Michele Pellizzer dichiara: “C’è un po’ di rammarico perché ci abbiamo provato in tutti i modi. Ci siamo messi anche 4-3-1-2 dopo l’espulsione. Peccato, il loro portiere ha fatto anche qualche gran parata, però è anche demerito nostro se non siamo riusciti a far gol. Ci stiamo lavorando, da un po’ di tempo, però credo che non manchi molto per sbloccarci e per trovare quella vittoria, magari un po’ larga, che ci fa stare sereni”.

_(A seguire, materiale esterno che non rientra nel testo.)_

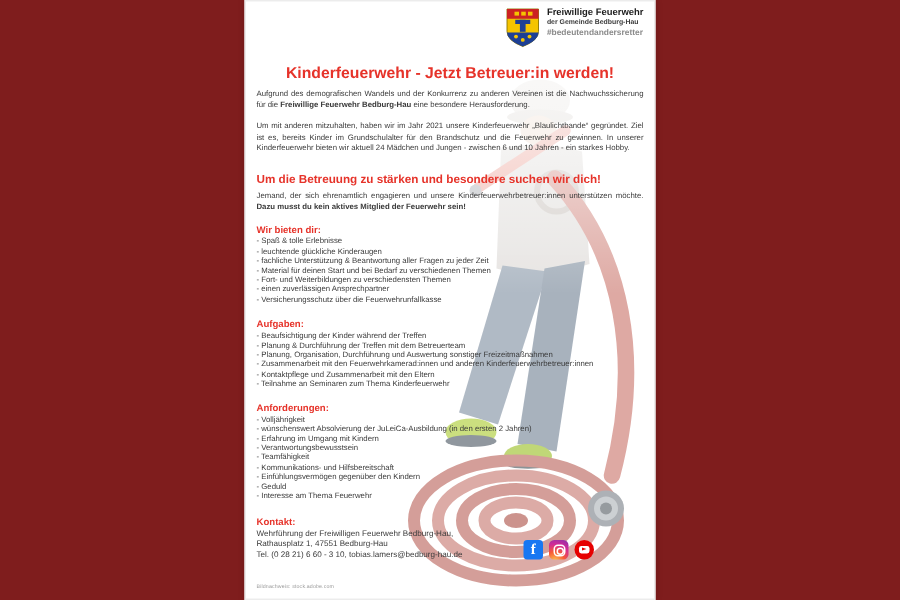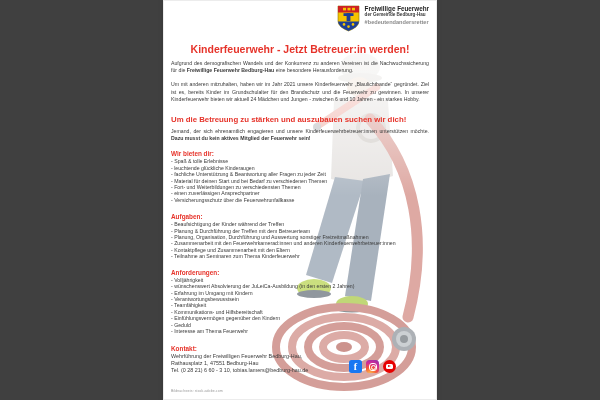"Kinderfeuerwehr - Jetzt Betreuer:in" .stage { background: #404040 -> #7f1d1d }
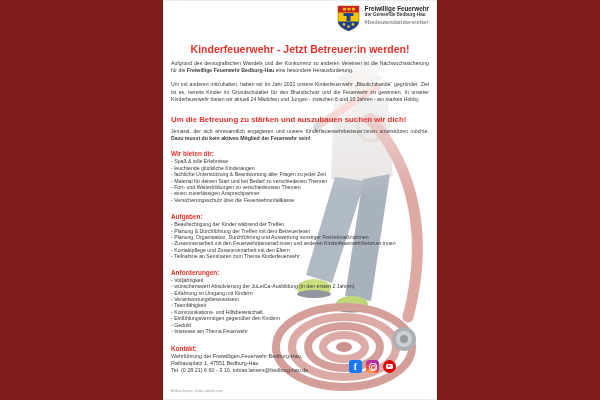"Um die Betreuung zu stärken" h2.callout { text: auszubauen -> besondere }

“Dobbiamo essere un po’ più cinici e magari aspettarci che, chiunque si trovi lì, può essere la palla della vita, la palla gol che ci fa vincere la partita. Ci stiamo lavorando in settimana anche con il mister; manca solo quello perché alla fine la partita riusciamo a gestirla bene, facciamo anche un gran possesso palla, però ci manca un po’ di cinismo lì davanti. Magari possiamo limare qualcosa dietro, però anche oggi abbiamo subito poco, il Pordenone ha fatto la sua partita però abbiamo rischiato di vincere, testa alla prossima. Da un po’ di tempo abbiamo cambiato modulo; dipende sempre con che spirito lo fai e lo interpreti. Penso che stiamo cercando di fare quello che ci chiede il mister; alla fine difendiamo coi tre dietro, è un tre puro, non siamo a cinque, quindi rischiamo poco. Dobbiamo trovare un po’ di grinta in più per spaccare la porta e trovare quella vittoria che poi ti fa stare un po’ più sereno” conclude il difensore.

L’attaccante Manuel De Luca afferma: “Sono molto felice di essere entrato e aver dato un contributo alla squadra. Purtroppo siamo rammaricati perché la palla oggi non voleva entrare, però siamo fiduciosi. Anche in settimana ci siamo parlati tra di noi e ci siamo detti che dovevamo essere più cinici, vedi anche a Salerno l’occasione di Nizzetto e Beppe De Luca. Continuiamo a lavorare, speriamo in bene. Creiamo tanto però sotto porta siamo poco cattivi; ci alleniamo bene, siamo tutti uniti, sappiamo che siamo una squadra forte. Bisogna soltanto lavorare e curare qualsiasi dettaglio ed essere più cattivi sotto porta. Questa sosta ci permette di lavorare ancora di più, colmare le nostre lacune e far sì che le prossime partite andranno meglio”.